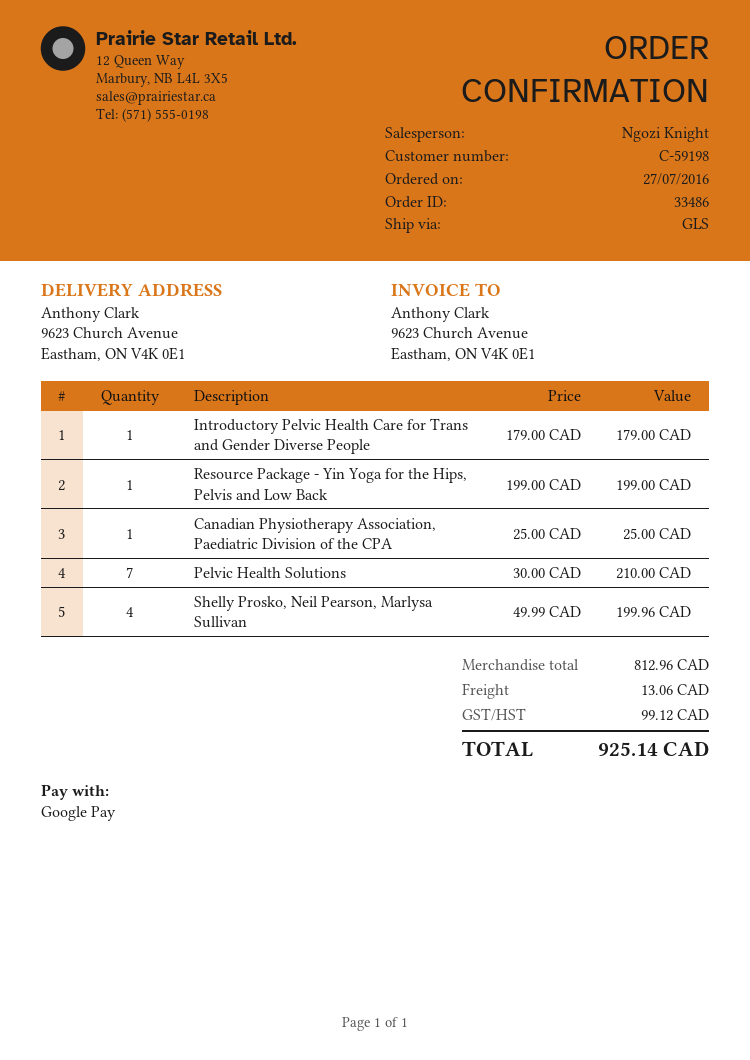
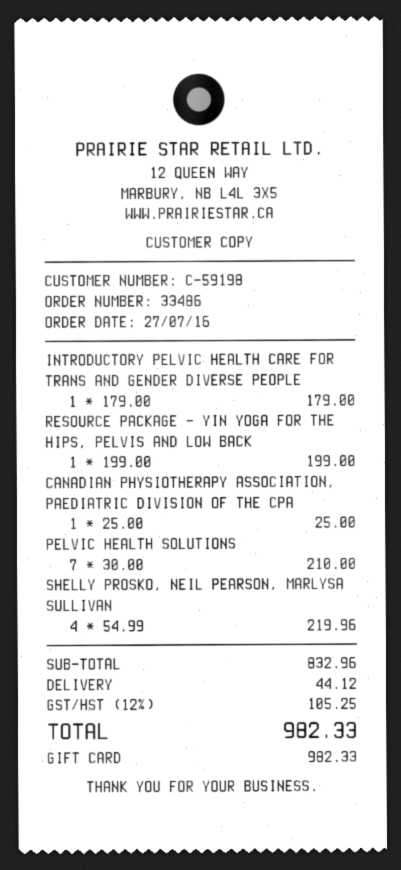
payment method: Google Pay -> gift card
Shelly Prosko, Neil Pearson, Marlysa Sullivan: 4 x 49.99 = 199.96 -> 4 x 54.99 = 219.96
subtotal: 812.96 -> 832.96
shipping: 13.06 -> 44.12
tax: 99.12 -> 105.25
total: 925.14 -> 982.33

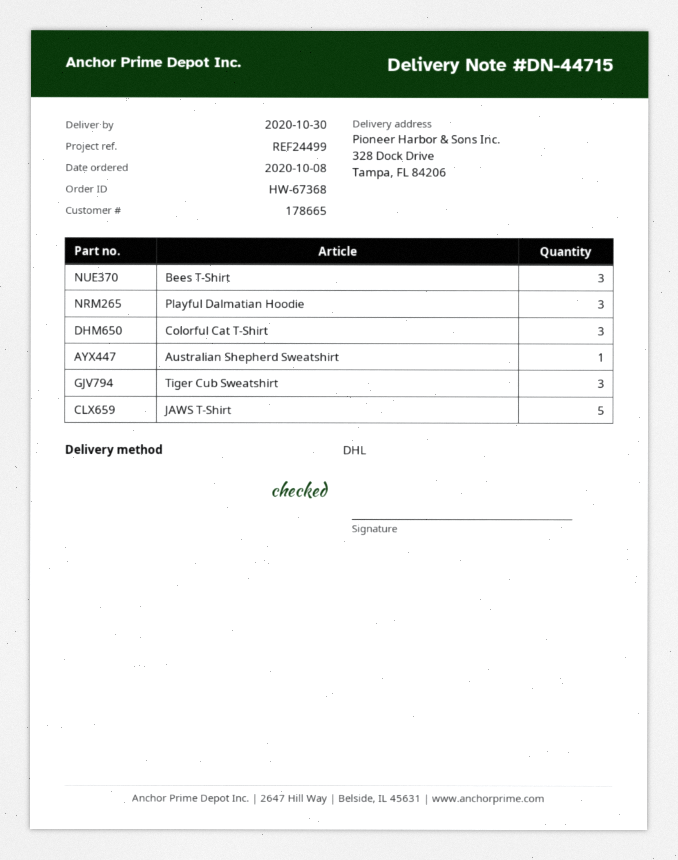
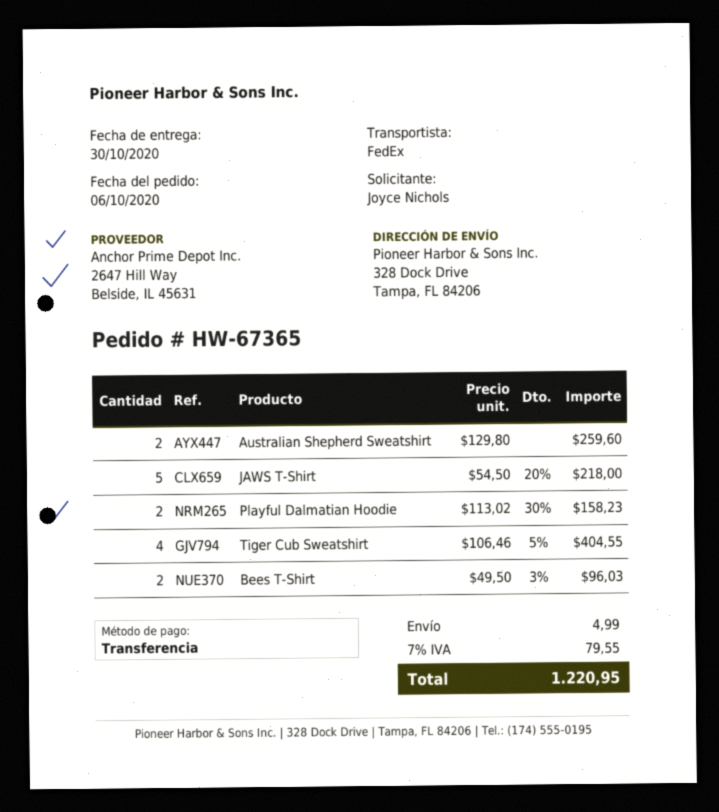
order number: HW-67368 -> HW-67365
order date: 2020-10-08 -> 2020-10-06
shipping method: DHL -> FedEx
Bees T-Shirt: 3 -> 2
Playful Dalmatian Hoodie: 3 -> 2
Colorful Cat T-Shirt: 3 -> none
Australian Shepherd Sweatshirt: 1 -> 2
Tiger Cub Sweatshirt: 3 -> 4

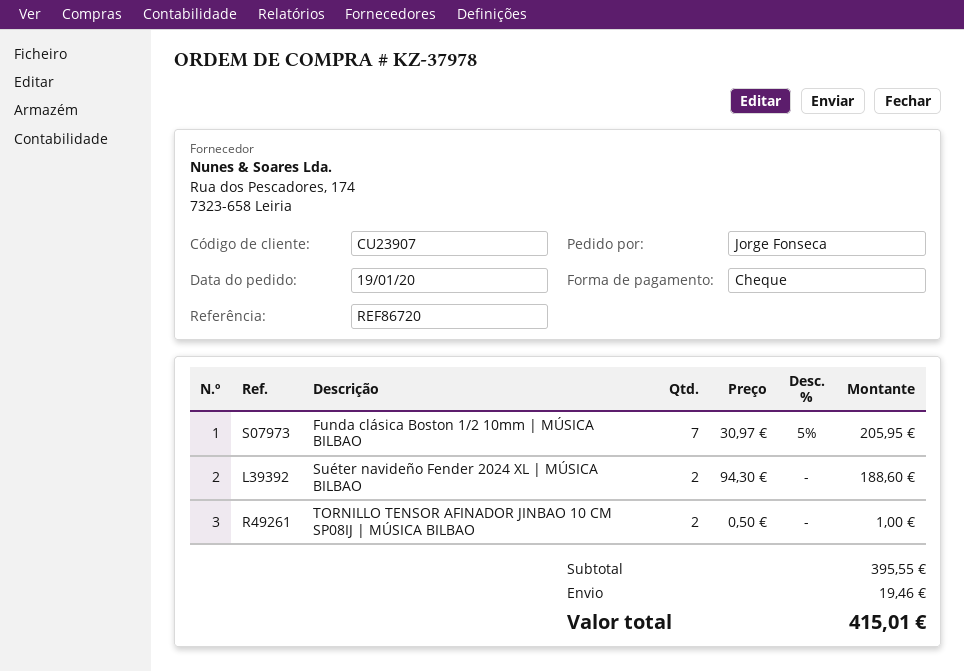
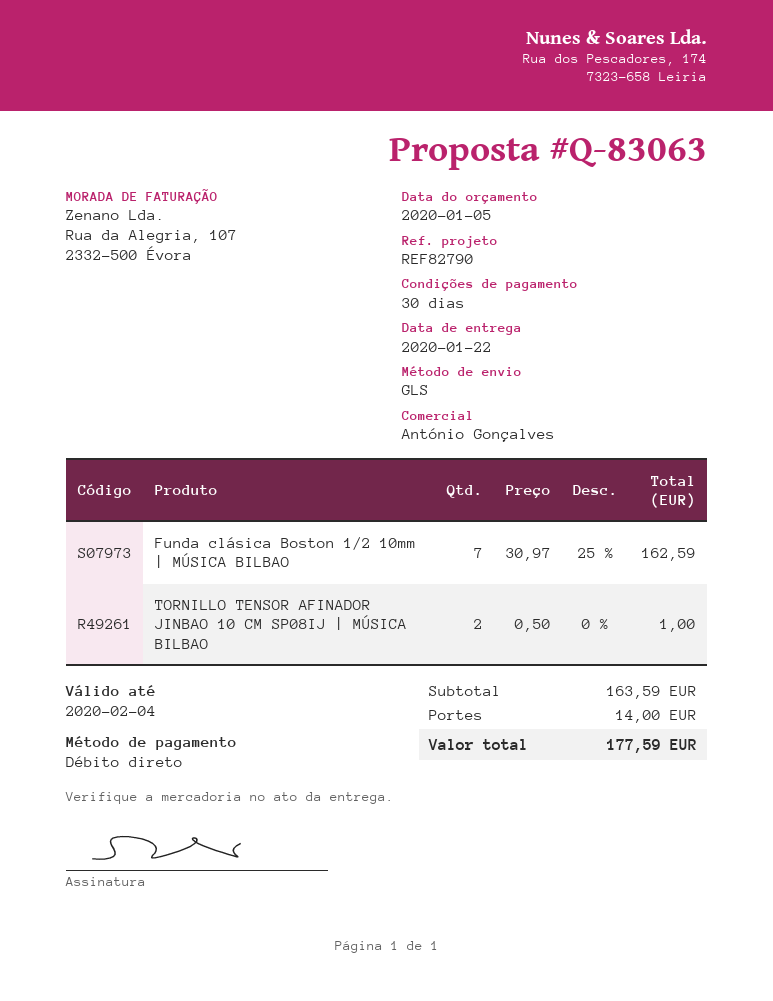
reference: REF86720 -> REF82790
payment method: cheque -> direct debit
Funda clásica Boston 1/2 10mm | MÚSICA BILBAO: 7 x 30.97 - 5% = 205.95 -> 7 x 30.97 - 25% = 162.59
Suéter navideño Fender 2024 XL | MÚSICA BILBAO: 2 x 94.30 = 188.60 -> none
subtotal: 395.55 -> 163.59
shipping: 19.46 -> 14.00
total: 415.01 -> 177.59

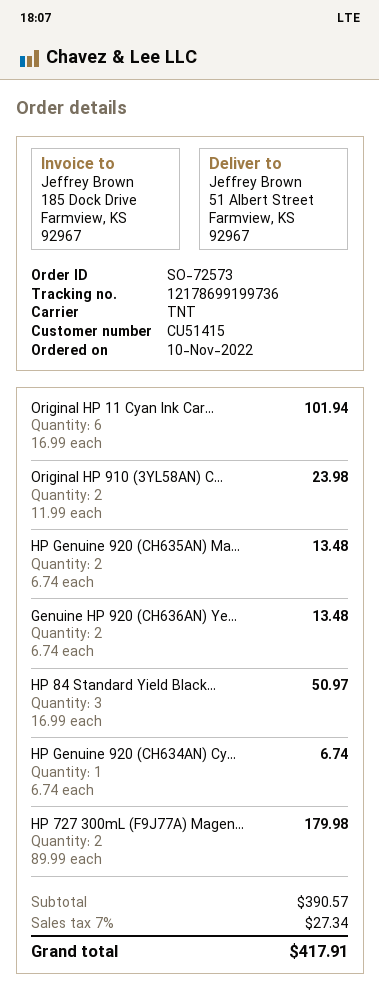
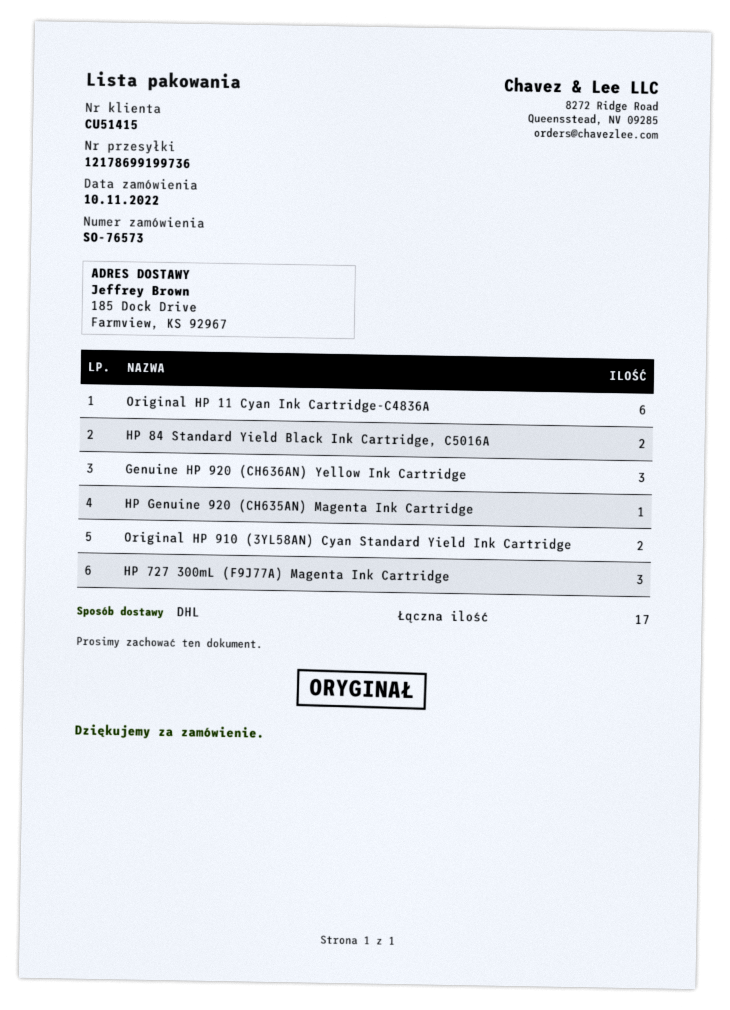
order number: SO-72573 -> SO-76573
shipping method: TNT -> DHL
ship to: 51 Albert Street, Farmview, KS 92967 -> 185 Dock Drive, Farmview, KS 92967
HP Genuine 920 (CH635AN) Ma...: 2 -> 1
Genuine HP 920 (CH636AN) Ye...: 2 -> 3
HP 84 Standard Yield Black...: 3 -> 2
HP Genuine 920 (CH634AN) Cy...: 1 -> none
HP 727 300mL (F9J77A) Magen...: 2 -> 3

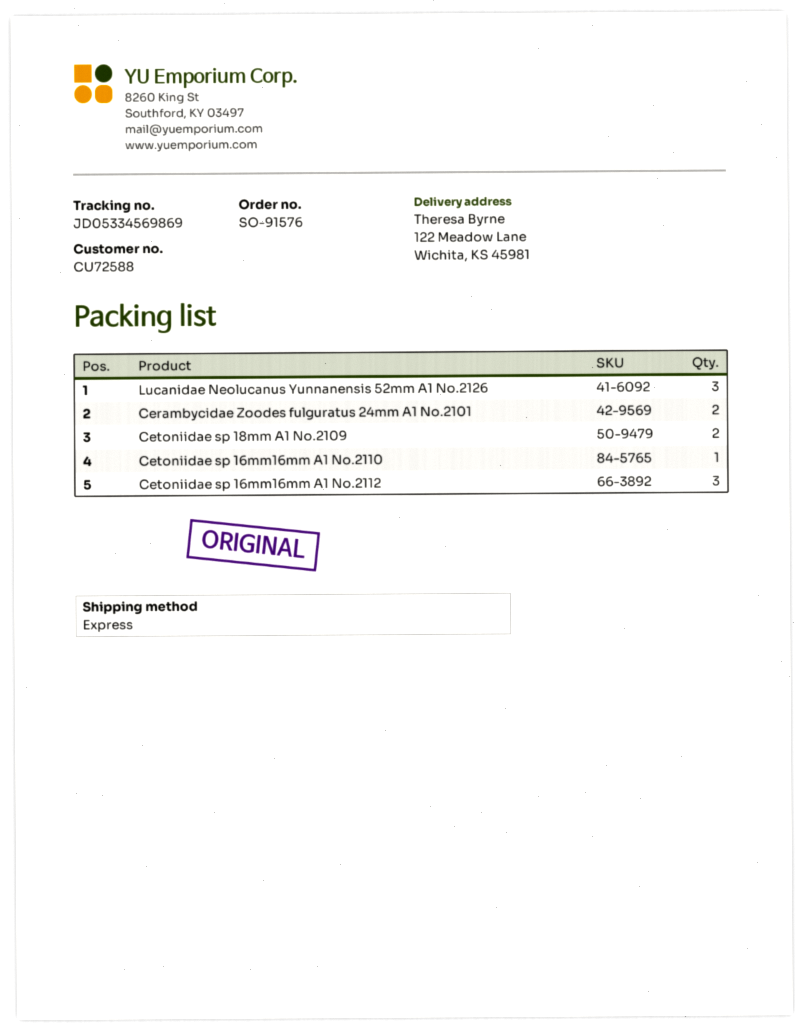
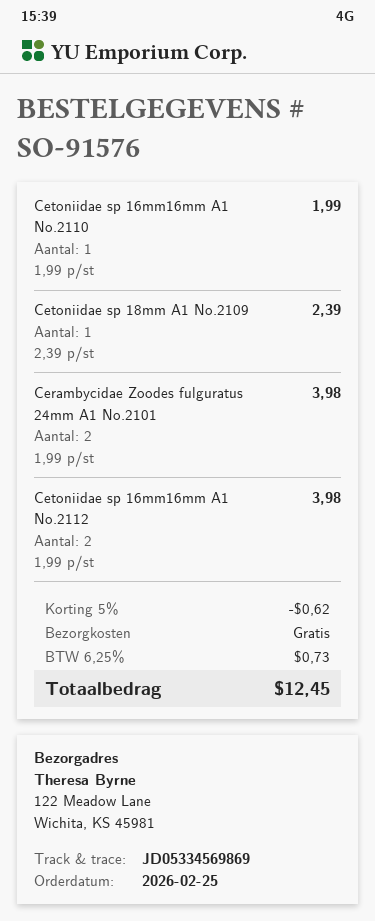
Lucanidae Neolucanus Yunnanensis 52mm A1 No.2126: 3 -> none
Cetoniidae sp 18mm A1 No.2109: 2 -> 1
Cetoniidae sp 16mm16mm A1 No.2112: 3 -> 2

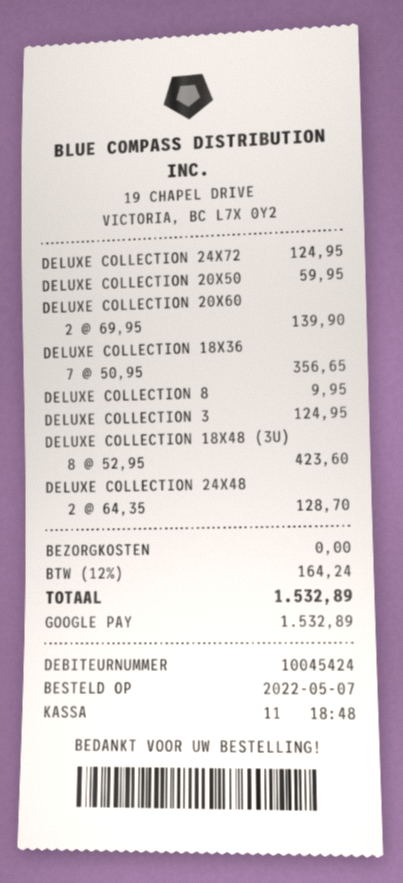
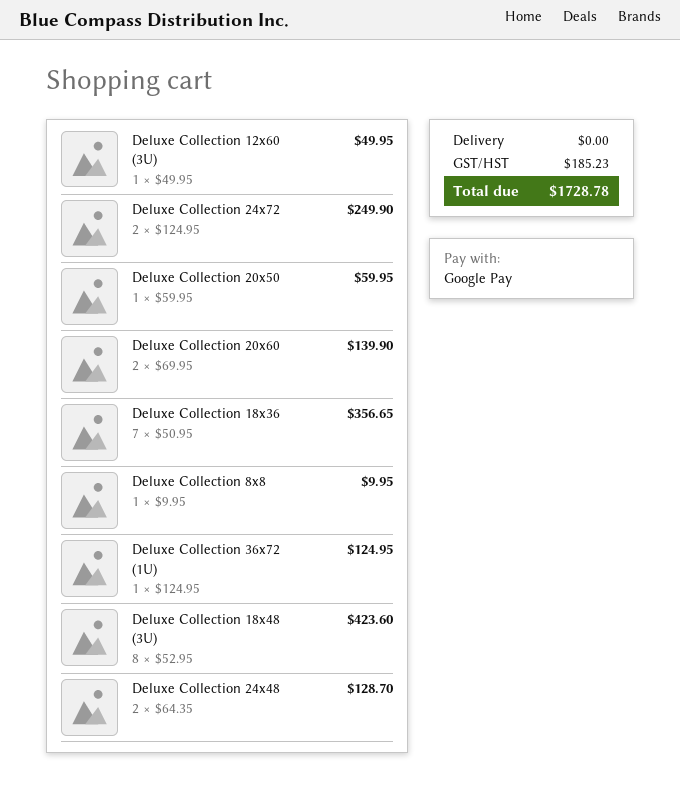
DELUXE COLLECTION 24X72: 1 x 124.95 = 124.95 -> 2 x 124.95 = 249.90
Deluxe Collection 12x60 (3U): none -> 1 x 49.95 = 49.95
tax: 164.24 -> 185.23
total: 1532.89 -> 1728.78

━━━━

*AIM OF THE TASK*. Using the material, show each line where the string "MÚSICA" can be found.

*EXERCISE RESPONSE*.
Funda clásica Boston 1/2 10mm | MÚSICA BILBAO: 7 x 30.97 - 5% = 205.95 -> 7 x 30.97 - 25% = 162.59
Suéter navideño Fender 2024 XL | MÚSICA BILBAO: 2 x 94.30 = 188.60 -> none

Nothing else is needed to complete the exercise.